Positive anche le dichiarazioni del Consigliere Comunale Salvatore Sorbello: “È un’iniziativa culturale che rende ancora più bella la nostra città. Sulle caratteristiche tecniche,l non discuto, perché la statua, come qualunque opera d’arte, può piacere o no. Sono gusti soggettivi. Mi sarei, però, aspettato che l’inaugurazione della statua avesse avuto una coincidenza con l’inaugurazione della nuova Via Don Blasco, a lavori conclusi”.

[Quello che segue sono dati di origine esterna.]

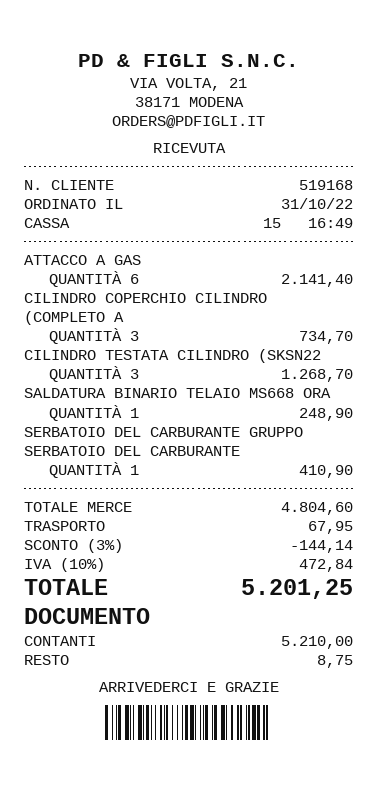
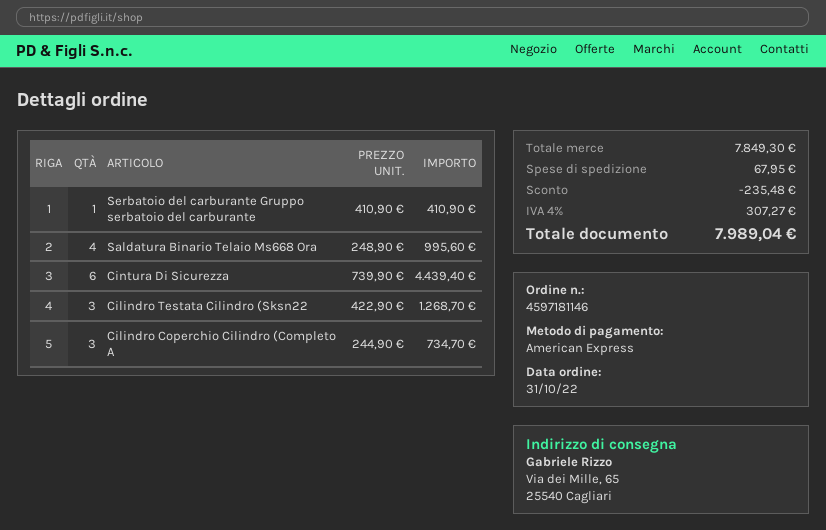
payment method: cash -> American Express
ATTACCO A GAS: 6 for 2141.40 -> none
SALDATURA BINARIO TELAIO MS668 ORA: 1 for 248.90 -> 4 for 995.60
Cintura Di Sicurezza: none -> 6 for 4439.40
subtotal: 4804.60 -> 7849.30
discount: 144.14 -> 235.48
tax: 10% = 472.84 -> 4% = 307.27
total: 5201.25 -> 7989.04

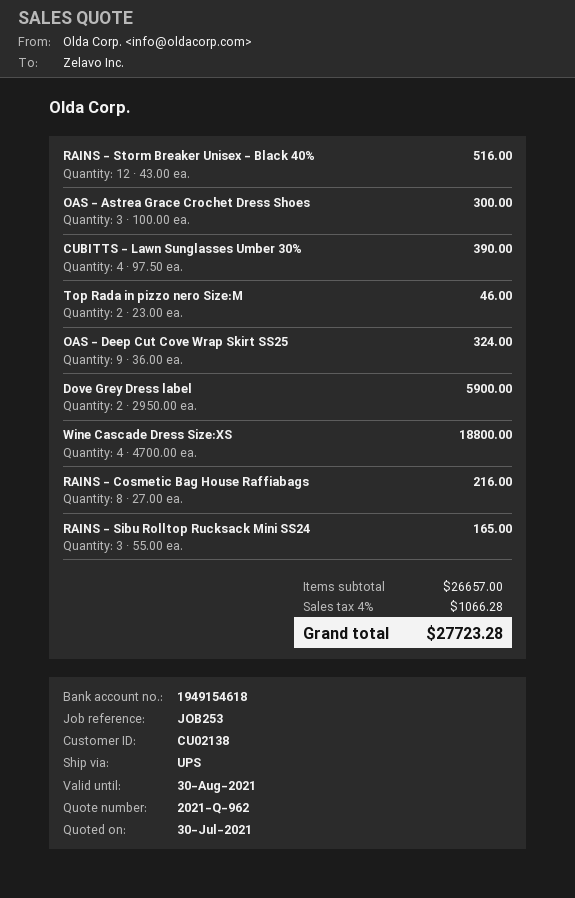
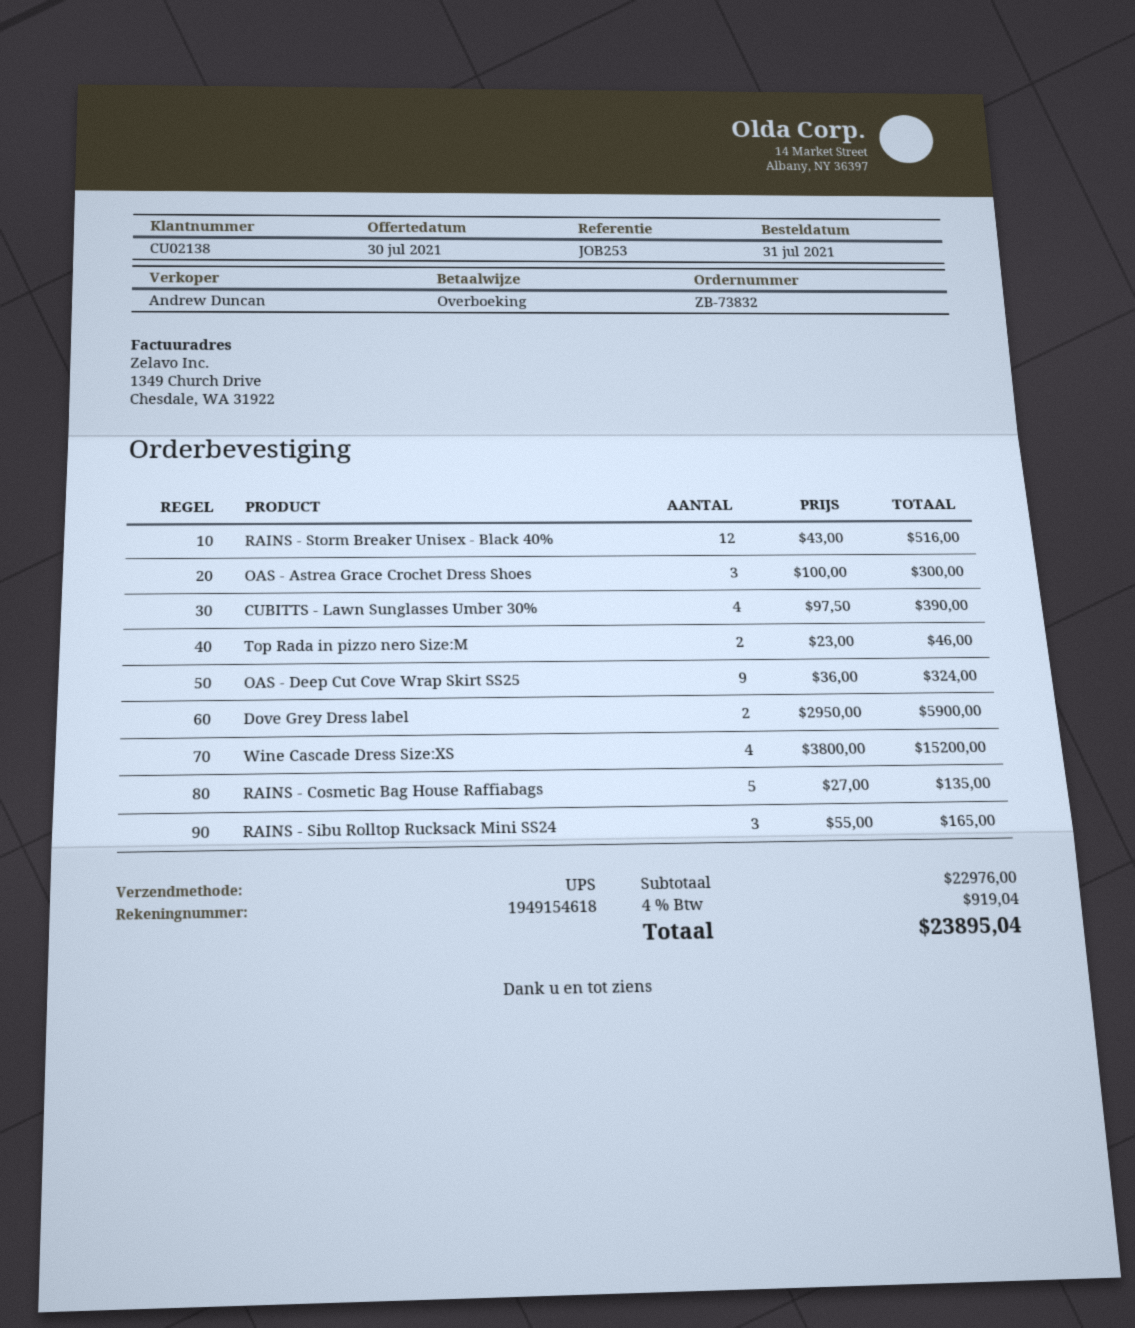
Wine Cascade Dress Size:XS: 4 x 4700.00 = 18800.00 -> 4 x 3800.00 = 15200.00
RAINS - Cosmetic Bag House Raffiabags: 8 x 27.00 = 216.00 -> 5 x 27.00 = 135.00
subtotal: 26657.00 -> 22976.00
tax: 4% = 1066.28 -> 4% = 919.04
total: 27723.28 -> 23895.04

La critica d’arte e docente Mariateresa Zagone ci ha fornito un parere più tecnico: “Trattandosi di statuaria, a mio parere, le proporzioni del corpo non vengono adeguatamente rispettate. Queste sproporzioni, al contrario, vengono accentuate dalla presenza di un piedistallo più grande della statua stessa. L’arte visiva, poi, è in primis espressione di un linguaggio.

Tralasciando la retorica per cui il bello è una questione puramente soggettiva, la questione su cui bisogna porre l’accento è un’altra: in città manca una commissione di storici dell’arte che possa decidere in merito a un dono destinato all’esposizione in un luogo pubblico. L’ arte pubblica, proprio perché di tutti, non può seguire il gusto del singolo”.